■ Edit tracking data

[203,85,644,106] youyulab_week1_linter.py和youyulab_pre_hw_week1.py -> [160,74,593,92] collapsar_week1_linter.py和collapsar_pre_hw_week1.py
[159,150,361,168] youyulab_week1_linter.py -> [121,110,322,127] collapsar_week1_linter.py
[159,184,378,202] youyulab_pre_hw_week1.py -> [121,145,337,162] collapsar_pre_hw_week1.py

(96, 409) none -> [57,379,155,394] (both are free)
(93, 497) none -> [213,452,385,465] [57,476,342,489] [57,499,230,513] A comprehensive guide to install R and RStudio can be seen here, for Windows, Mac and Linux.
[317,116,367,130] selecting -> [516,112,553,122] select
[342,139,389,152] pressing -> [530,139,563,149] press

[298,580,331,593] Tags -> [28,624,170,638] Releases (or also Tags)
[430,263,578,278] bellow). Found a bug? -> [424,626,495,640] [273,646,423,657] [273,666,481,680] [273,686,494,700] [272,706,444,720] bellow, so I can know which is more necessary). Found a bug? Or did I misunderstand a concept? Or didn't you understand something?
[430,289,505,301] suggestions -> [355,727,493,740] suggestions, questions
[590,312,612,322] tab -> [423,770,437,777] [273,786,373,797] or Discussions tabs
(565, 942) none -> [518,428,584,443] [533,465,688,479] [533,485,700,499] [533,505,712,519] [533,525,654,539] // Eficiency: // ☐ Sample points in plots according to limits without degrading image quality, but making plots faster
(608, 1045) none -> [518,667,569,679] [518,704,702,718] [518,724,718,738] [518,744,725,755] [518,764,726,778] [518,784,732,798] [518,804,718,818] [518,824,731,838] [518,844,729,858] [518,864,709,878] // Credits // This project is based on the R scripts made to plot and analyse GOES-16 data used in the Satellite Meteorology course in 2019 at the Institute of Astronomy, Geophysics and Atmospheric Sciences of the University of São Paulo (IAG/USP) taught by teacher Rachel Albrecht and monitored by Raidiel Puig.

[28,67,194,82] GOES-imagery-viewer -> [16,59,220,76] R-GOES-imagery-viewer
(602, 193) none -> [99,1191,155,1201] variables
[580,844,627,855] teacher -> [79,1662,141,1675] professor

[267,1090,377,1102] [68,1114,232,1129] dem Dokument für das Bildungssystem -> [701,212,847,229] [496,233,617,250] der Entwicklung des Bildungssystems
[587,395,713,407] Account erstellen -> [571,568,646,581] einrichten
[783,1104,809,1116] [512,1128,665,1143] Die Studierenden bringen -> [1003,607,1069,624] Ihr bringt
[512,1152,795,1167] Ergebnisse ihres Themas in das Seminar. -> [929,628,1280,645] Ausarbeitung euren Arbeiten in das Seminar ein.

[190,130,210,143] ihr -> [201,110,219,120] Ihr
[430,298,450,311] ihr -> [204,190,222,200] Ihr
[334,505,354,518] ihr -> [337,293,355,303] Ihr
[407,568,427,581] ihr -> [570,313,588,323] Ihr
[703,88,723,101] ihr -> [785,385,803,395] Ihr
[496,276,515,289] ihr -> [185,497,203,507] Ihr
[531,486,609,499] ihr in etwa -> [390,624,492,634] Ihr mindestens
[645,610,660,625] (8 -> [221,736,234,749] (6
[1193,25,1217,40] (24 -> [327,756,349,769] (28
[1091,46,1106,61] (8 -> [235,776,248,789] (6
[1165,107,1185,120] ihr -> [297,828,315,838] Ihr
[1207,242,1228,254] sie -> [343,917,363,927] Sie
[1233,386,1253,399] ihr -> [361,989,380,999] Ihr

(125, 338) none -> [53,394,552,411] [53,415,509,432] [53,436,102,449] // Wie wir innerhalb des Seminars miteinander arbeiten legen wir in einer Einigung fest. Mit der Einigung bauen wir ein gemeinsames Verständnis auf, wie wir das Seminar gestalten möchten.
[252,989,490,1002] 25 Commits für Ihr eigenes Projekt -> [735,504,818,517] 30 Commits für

■ YOUR OBJECTIVE
If a line above holds the string "teacher", return it as it stands.

■ YOUR SOLUTION
(608, 1045) none -> [518,667,569,679] [518,704,702,718] [518,724,718,738] [518,744,725,755] [518,764,726,778] [518,784,732,798] [518,804,718,818] [518,824,731,838] [518,844,729,858] [518,864,709,878] // Credits // This project is based on the R scripts made to plot and analyse GOES-16 data used in the Satellite Meteorology course in 2019 at the Institute of Astronomy, Geophysics and Atmospheric Sciences of the University of São Paulo (IAG/USP) taught by teacher Rachel Albrecht and monitored by Raidiel Puig.
[580,844,627,855] teacher -> [79,1662,141,1675] professor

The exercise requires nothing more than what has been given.